My fingers find the spine of a book I once treasured. It belonged to my mother, who brought it with her when she traveled to Meridian from lands beyond the Great Divide. Poems from her birthplace. A realm she hoped to take me to one day. A hope that ended with the rise of the Authority .

I open it to a page marked with a frayed ribbon, finding lines that once steadied me in moments of doubt. I read them again, but they land differently now. The cadence is familiar, but the comfort has faded.

My raven brushes against the memory, sensing my difficulty in reconnecting with parts of myself I was forced to abandon.

I close the book and return it to its place, then send the raven out, using its eyes to reacquaint myself with Ravencross.

Varam said the Authority’s presence here is limited. I find the outpost, and watch as the patrols rotate. Their routes are clean. Predictable. It functions more as a monitoring station than a true occupation force.

Perfect.

Their overconfidence will be their downfall.

The raven continues its flight. I learn the layout of Ravencross through the shadows, identifying watch patterns, blind spots, unsecured thresholds. Mental notes form in sequence. Sentry timings, structural vulnerabilities, fallback points.

My power threads through the connection, growing steadier with each pass. Shadows stretch farther. Movement responds faster. Each passageway I map becomes part of me again. With each hour spent soaring above the sleeping town, I recover what was taken.

In the next room, Ellie sleeps.

Through shadow, I sense her restless movements, the twisting of limbs tangled in covers, the soft murmur of dreams that hold her captive.

What does she see ?

Visions of her home—this Chicago she speaks of with such longing? Or visions of this one?

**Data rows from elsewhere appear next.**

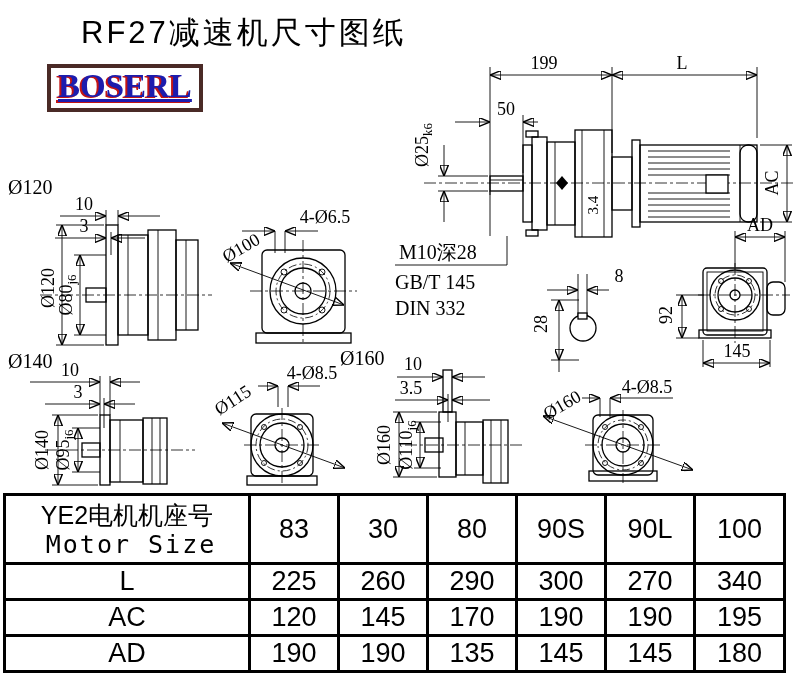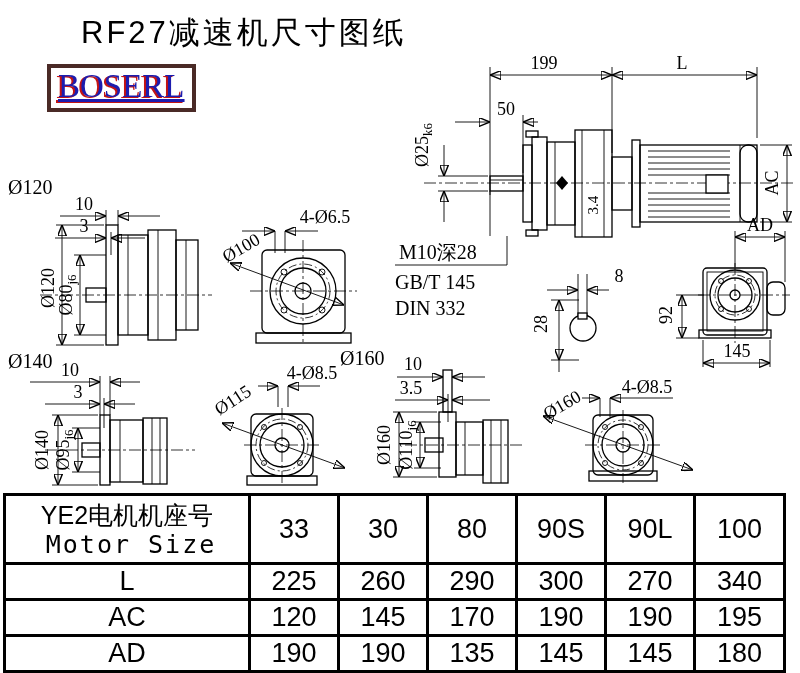--- a/index.html
+++ b/index.html
@@ -1,20 +1,20 @@
 <!DOCTYPE html>
 <html><head>
 <meta charset="utf-8">
 <style>
   html,body{margin:0;padding:0;background:#fff;}
   .page{position:relative;width:800px;height:673px;background:#ffffff;color:#000;
         font-family:"Liberation Sans",sans-serif;overflow:hidden;}
   .title{position:absolute;left:55px;top:12px;font-size:31px;font-weight:normal;letter-spacing:3px;margin-left:26px;}
   .logo{position:absolute;left:47px;top:64px;border:4px solid #4a2a26;background:#fff;padding:0 7px 2px 7px;}
-  .logo-text{font-family:"Liberation Serif",serif;font-size:33px;font-weight:normal;color:#1c1cae;
+  .logo-text{font-family:"Liberation Serif",serif;font-size:33px;font-weight:bold;color:#1c1cae;
              text-shadow:-2px 1px 0 #c31414;text-decoration:underline;line-height:1.15;display:block;}
   svg.d{position:absolute;overflow:visible;}
   svg.d line,svg.d rect,svg.d circle,svg.d path{stroke:#000;fill:none;stroke-width:1.3;}
   svg.d .thin{stroke-width:0.9;}
   svg.d .dimline{stroke-width:0.9;}
   svg.d .cl{stroke-width:0.8;stroke-dasharray:12 3 3 3;}
   svg.d .bc{stroke-width:0.8;stroke-dasharray:8 3 2 3;}
   svg.d text{stroke:none;fill:#000;font-family:"Liberation Serif",serif;font-size:18px;}
   svg.d text.big{font-size:20px;}
   svg.d .sub{font-size:13px;}
@@ -353,21 +353,21 @@
       <col style="width:89px">
         <col style="width:89px">
         <col style="width:90px">
     </colgroup>
     <tbody>
       <tr class="r-head">
         <td>
           <div class="cn">YE2电机机座号</div>
           <div class="en">Motor Size</div>
         </td>
-        <td>33</td>
+        <td>83</td>
         <td>30</td>
         <td>80</td>
         <td>90S</td>
         <td>90L</td>
         <td>100</td>
       </tr>
       <tr class="r-data">
         <td>L</td>
         <td>225</td>
         <td>260</td>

For a moment, I'm tempted to extend my awareness further. To taste the edge of her dreams. I could, if I wished to.

But I don’t.

Some boundaries shouldn’t be crossed without invitation.

And yet … my familiar strains toward her without my direction, drawn like a compass finding north. I pull it back sharply, unsettled by its behavior.

There’s something in her presence that disrupts the stillness I’ve learned to live with. The spell I cast was designed to seek resonance. I assumed it would reach someone in this realm. Someone capable of answering my call.

Instead, it found her .

Across worlds. Through barriers no one else has breached.

Was it only the spell? Or something else?

What quality does she possess that allowed her to travel here? And can that same quality be used? Can I tap into it to return her to her world, as she so clearly desires?

I think back to the moments that followed her arrival. How the tower door opened to her touch. How the spell’s reach faltered and failed when she moved close to me. How the binding weakened in her presence.

These are not coincidences.

There’s a pattern here. And I must unravel it, if I’m to understand what role she may play in the future.

Thunder rumbles in the distance, a storm gathering above Ravencross. My magic responds. Darkness deepens throughout the chamber, shadows pulling tight along the walls, drawing inward.

Something about the thunder resonates strangely. It moves through me, not just as sound, but sensation. A pressure I remember. One I haven’t felt since before the tower.

With morning comes the first true test of my return—assembling what remains of the Veinwardens, assessing our resources, and shaping what comes next.

The Authority believes their dominion is unchallenged. They will learn, soon enough, that the Shadowvein Lord has returned. And with me, the reckoning they’ve long believed impossible.